Build a Postgres Proxy in Elixir using Pattern Matching

· 10 min read
Kyle Hanson

Want to learn how your Application talks to your Database? Build a proxy using Elixir with its powerful pattern matching and gen_tcp to take your database understanding to the next level. In this article we build a Postgres proxy in Elixir to show all you need is a little curiosity to master one of the most popular SQL protocols around.

Building a proxy can be a great way to understand a protocol. Everything you build doesn't need to be used in production in order for it to be valuable to your understanding of the tech. The better you understand the tech, the more powerful the tech becomes.

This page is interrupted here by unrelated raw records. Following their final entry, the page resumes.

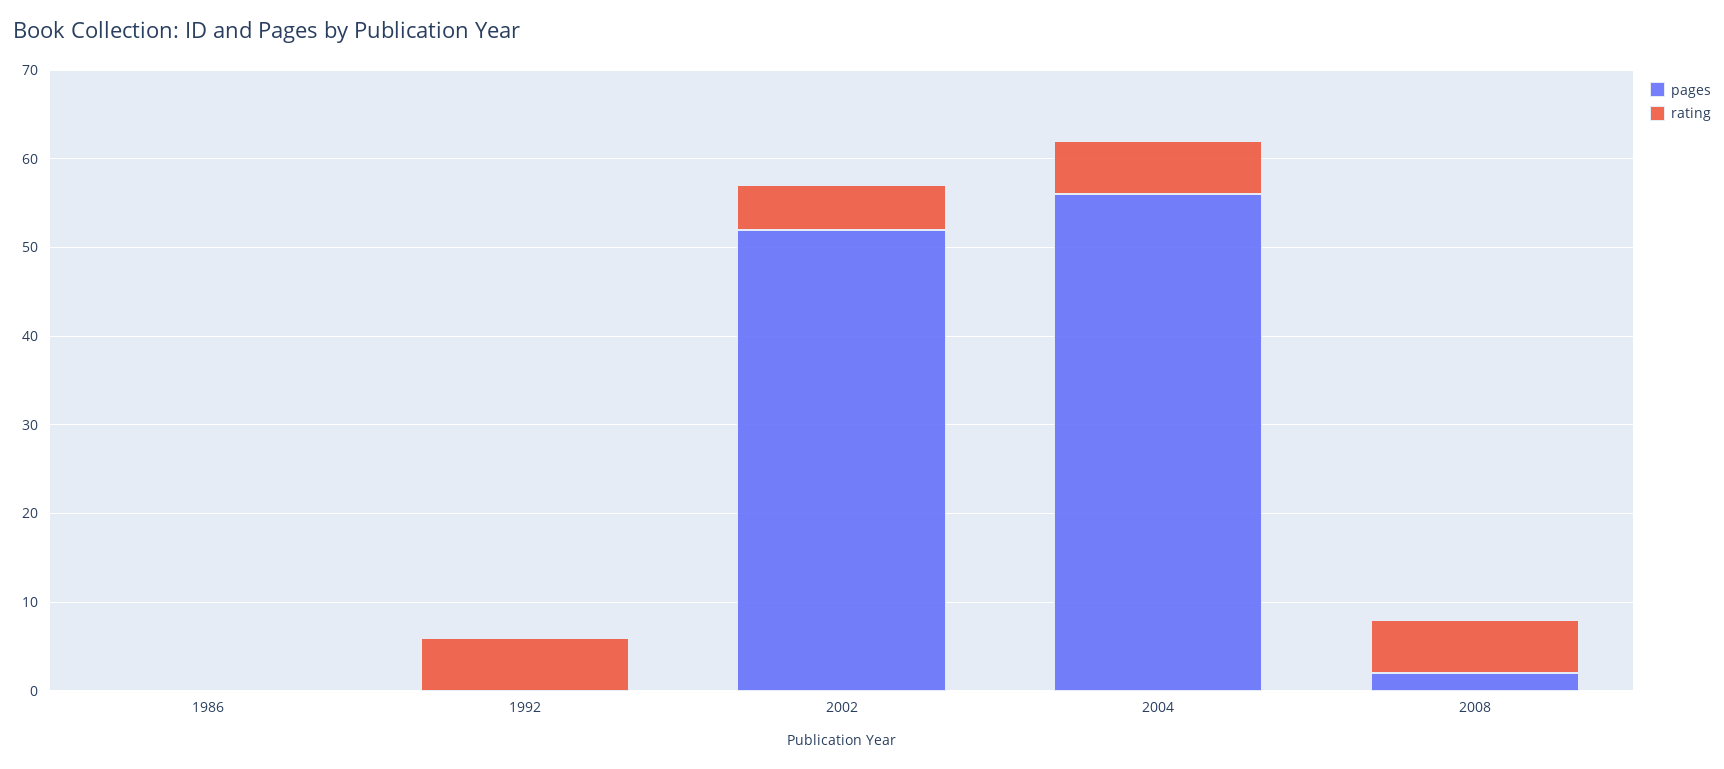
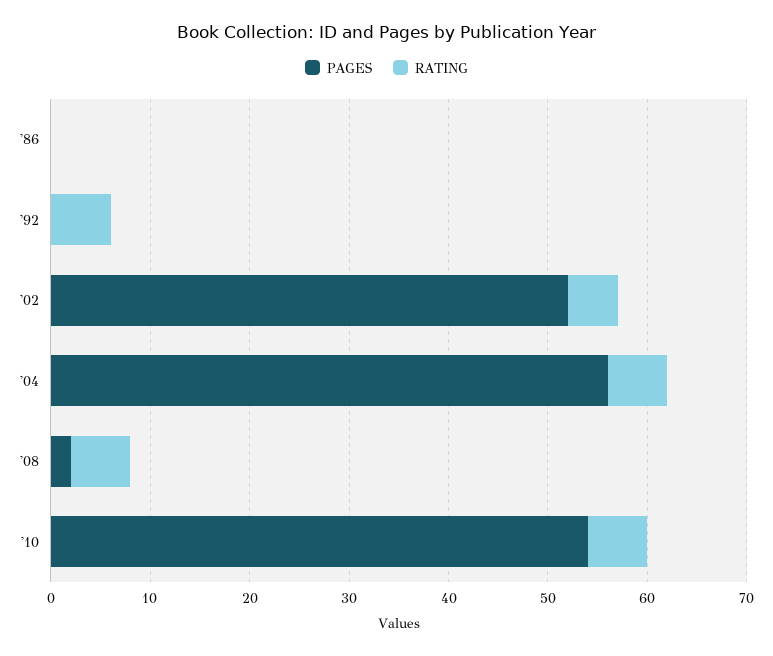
pages, '10: none -> 54
rating, '10: none -> 6

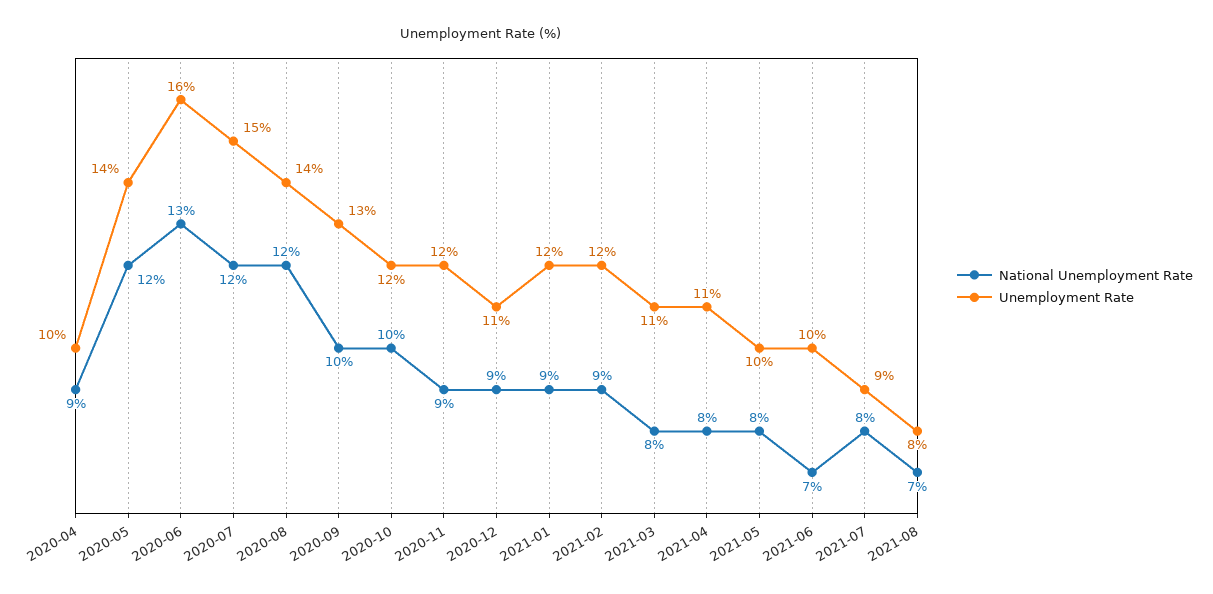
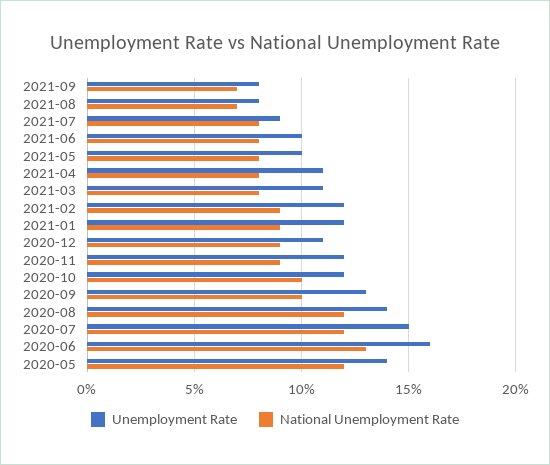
National Unemployment Rate, 2020-04: 9 -> none
Unemployment Rate, 2020-04: 10 -> none
National Unemployment Rate, 2021-06: 7 -> 8
Unemployment Rate, 2021-09: none -> 8
National Unemployment Rate, 2021-09: none -> 7

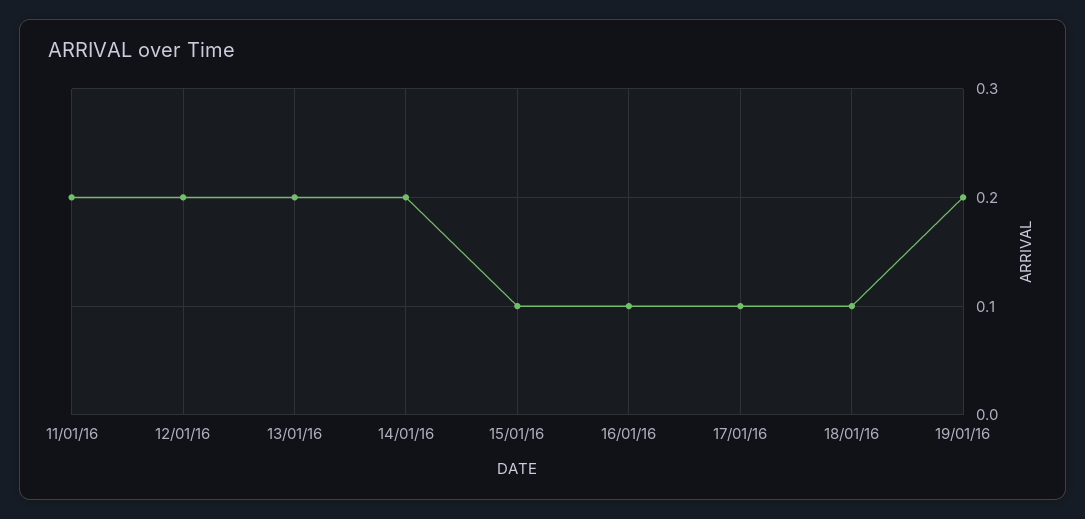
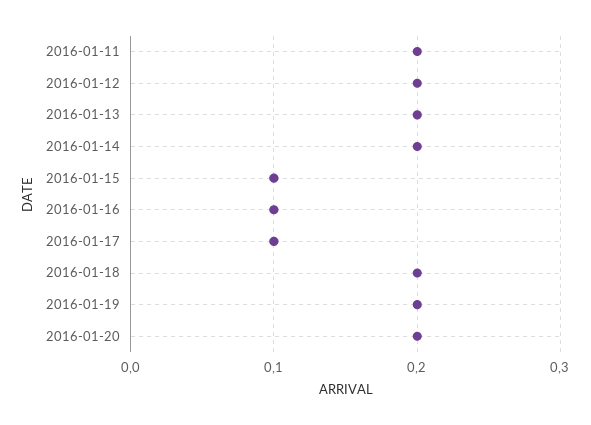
18/01/16: 0.1 -> 0.2
2016-01-20: none -> 0.2

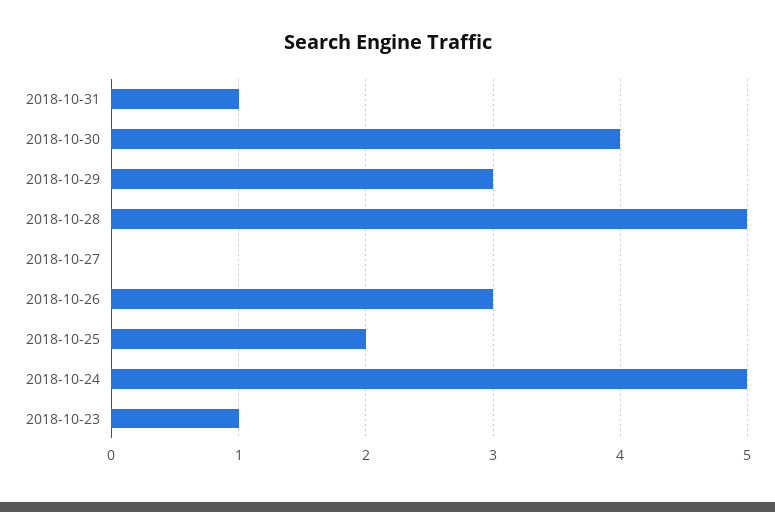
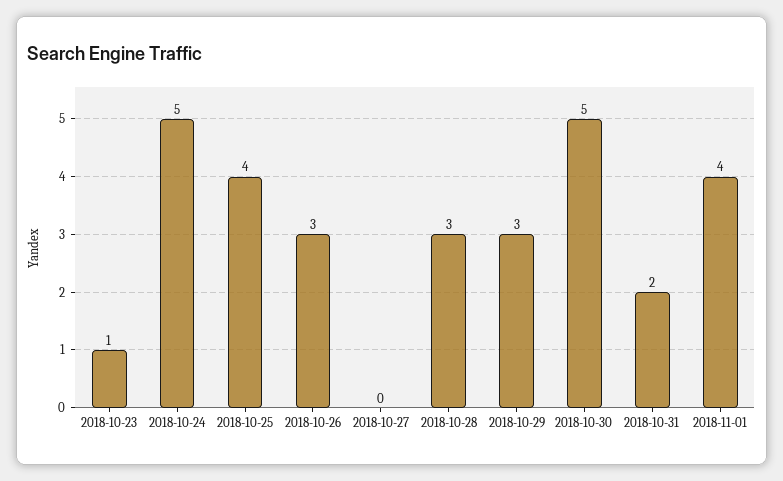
2018-10-31: 1 -> 2
2018-10-30: 4 -> 5
2018-10-28: 5 -> 3
2018-10-25: 2 -> 4
2018-11-01: none -> 4

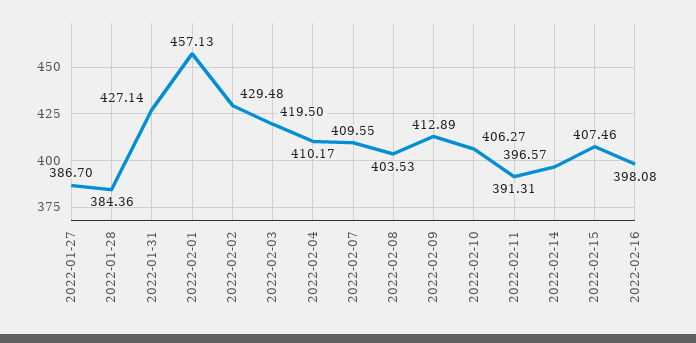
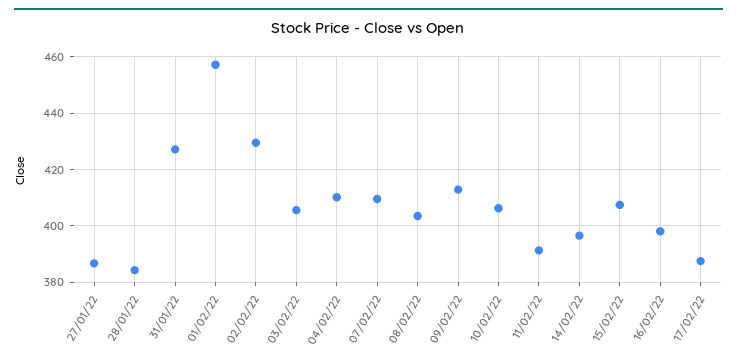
2022-02-03: 419.5 -> 405
17/02/22: none -> 387.5

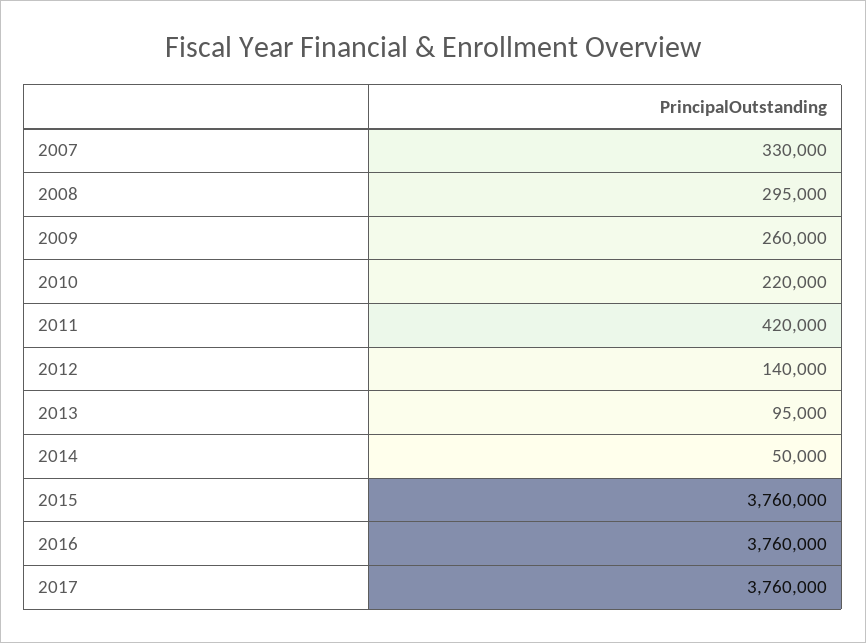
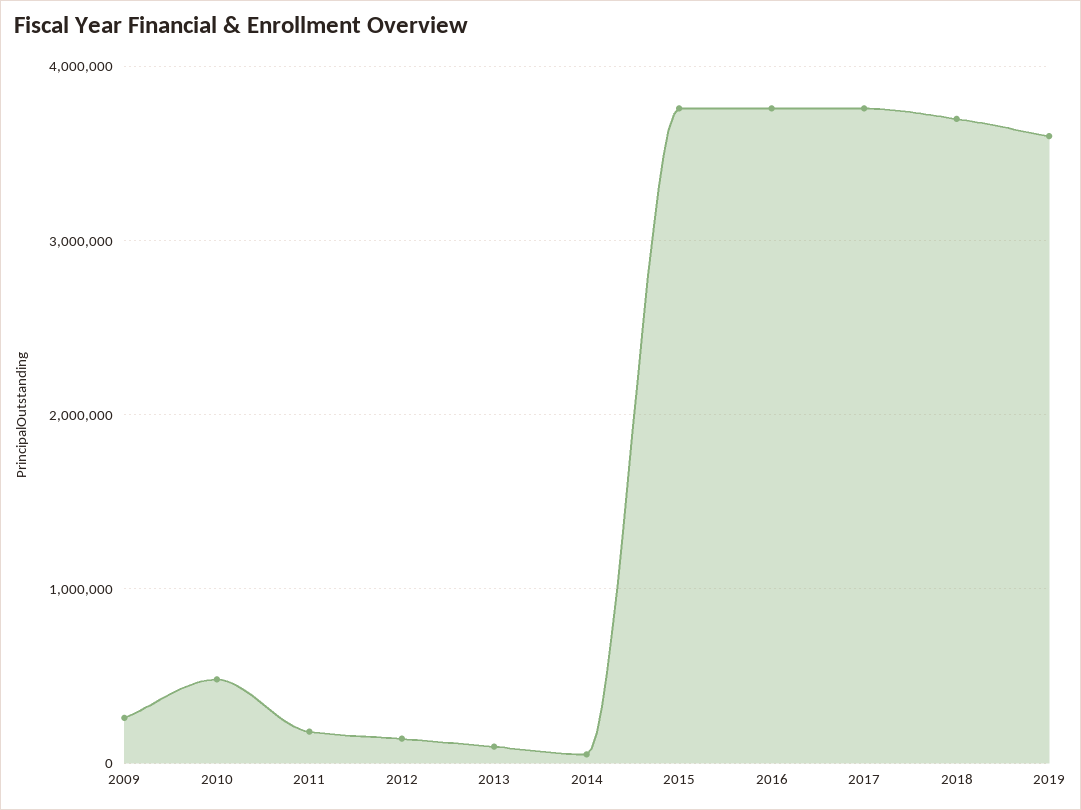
2007: 330000 -> none
2008: 295000 -> none
2010: 220000 -> 500000
2011: 420000 -> 200000
2018: none -> 3700000
2019: none -> 3600000

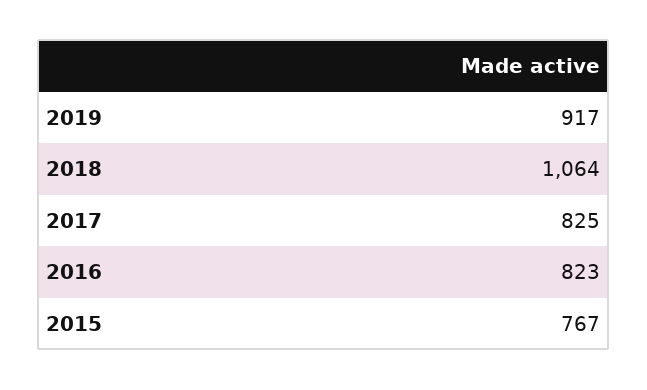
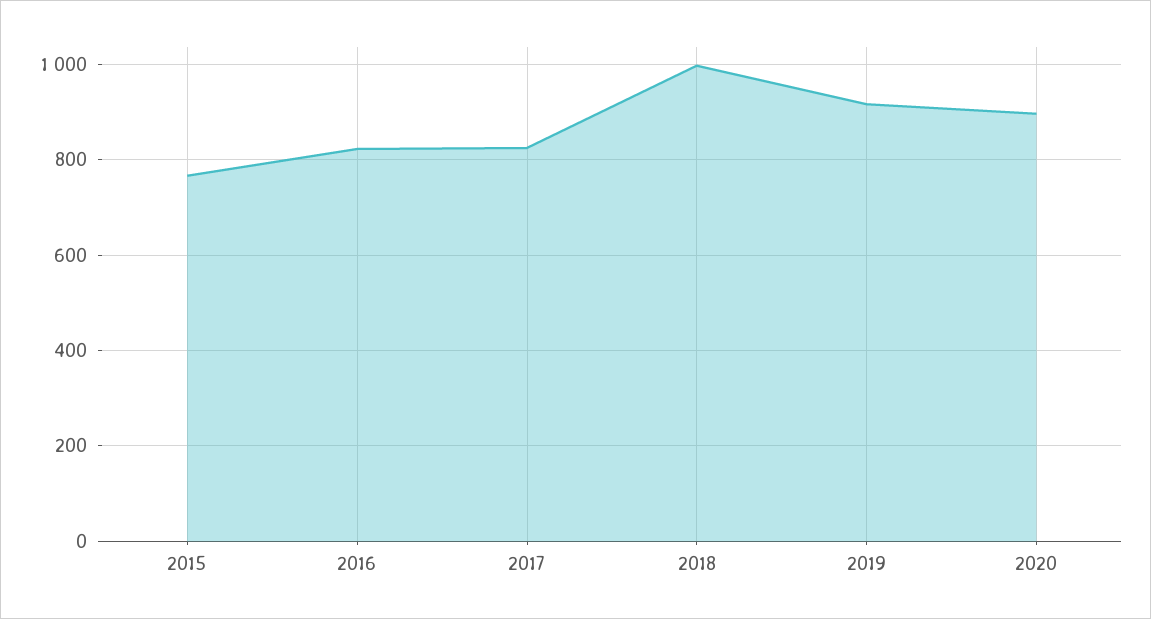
2018: 1064 -> 1000
2020: none -> 900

In this post, we will explore how to accept a socket and proxy it to another, while at the same time parsing the stream. At the end of the post we can use our proxy to control which queries get executed on our postgres server.

Build the Server

To build this proxy, I used the postgres reference documentation regarding the protocol.

This blog post assumes you are familar with Elixir and its Application structure. If you want to learn more about TCP connections and supervision, read the official Elixir article.

Accepting the socket

For this proxy we will open a TCP socket in active mode. In order to understand what active mode is, it's helpful to know what it isn't. When active is false, the VM will stop reading packets from the socket until you call :gen_tcp.recv. When the socket is set to active mode, the VM instead reads data as fast as possible from the socket and uses the processes mailbox as the buffer.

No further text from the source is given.